Necessary History Lessons
Scarlet and Black, Volume II: Constructing Race and Gender at Rutgers, 1865–1945 (Rutgers University Press, 2020), edited by Deborah Gray White, Marisa J. Fuentes, and Kendra Boyd GSNB’17—The second of three planned volumes continues the analysis by the Committee on Enslaved and Disenfranchised Populations in Rutgers History and features a study of the first Black students at Rutgers, including the earliest Black women to matriculate at the former Douglass College, and a look at African American life in New Brunswick. The editors are history professors at Rutgers.

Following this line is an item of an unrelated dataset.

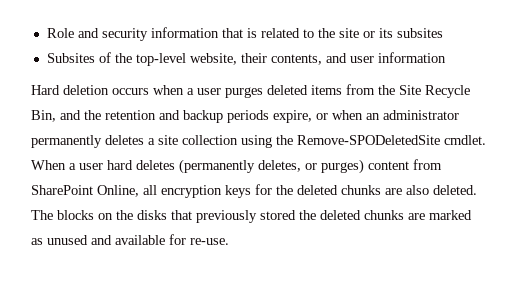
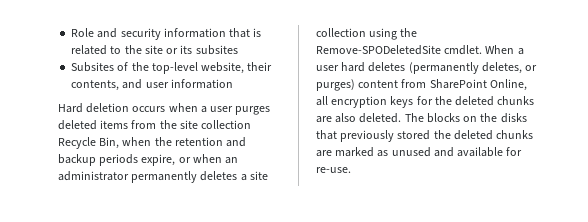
- Hard deletion occurs when a user purges deleted items from the Site Recycle Bin, and the retention and backup periods expire, or when an administrator permanently deletes a site collection using the Remove-SPODeletedSite cmdlet.
+ Hard deletion occurs when a user purges deleted items from the site collection Recycle Bin, when the retention and backup periods expire, or when an administrator permanently deletes a site collection using the Remove-SPODeletedSite cmdlet.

Baba and the Crew: A True Story of a Single Black Father’s Journey to Redemption (Baba’s Legacy LLC, 2020), by Bill Davis Jr.—Against the persistent cultural perception that single fathers are inadequate parents, Davis RC’76, GSE’79, a part-time lecturer in the Department of Africana Studies at the School of Arts and Sciences, provides a heartfelt remembrance of the challenges and triumphs of being a single Black father raising his two sons and two daughters—“the Crew”—all of whom graduated from Rutgers.
The Sum of Our Dreams: A Concise History of America (Oxford University Press, 2020), by Louis P. Masur—President Barack Obama once remarked that America remains the “sum of its dreams.” Masur, a Distinguished Professor of American Studies and History at the School of Arts and Sciences, tells a succinct story of America, tracing its progress from its origins to its continuing struggle to fulfill its ideals, exemplified by the civic unrest of 2020. As the author James Baldwin once put it, “American history is longer, larger, more various, more beautiful, and more terrible than anything anyone has ever said about it.”
Ballad of an American: A Graphic Biography of Paul Robeson (Rutgers University Press, 2020), written and illustrated by Sharon Rudahl and edited by Paul Buhle and Lawrence Ware—The first-ever graphic biography of alumnus Paul Robeson RC1919 is a suitable introduction to his remarkable life, from his birth in Princeton, New Jersey, to his athletic and academic accolades at Rutgers, to his worldwide fame as a film and stage star. His international activism brought the plight of the disenfranchised and destitute to a broad audience worldwide.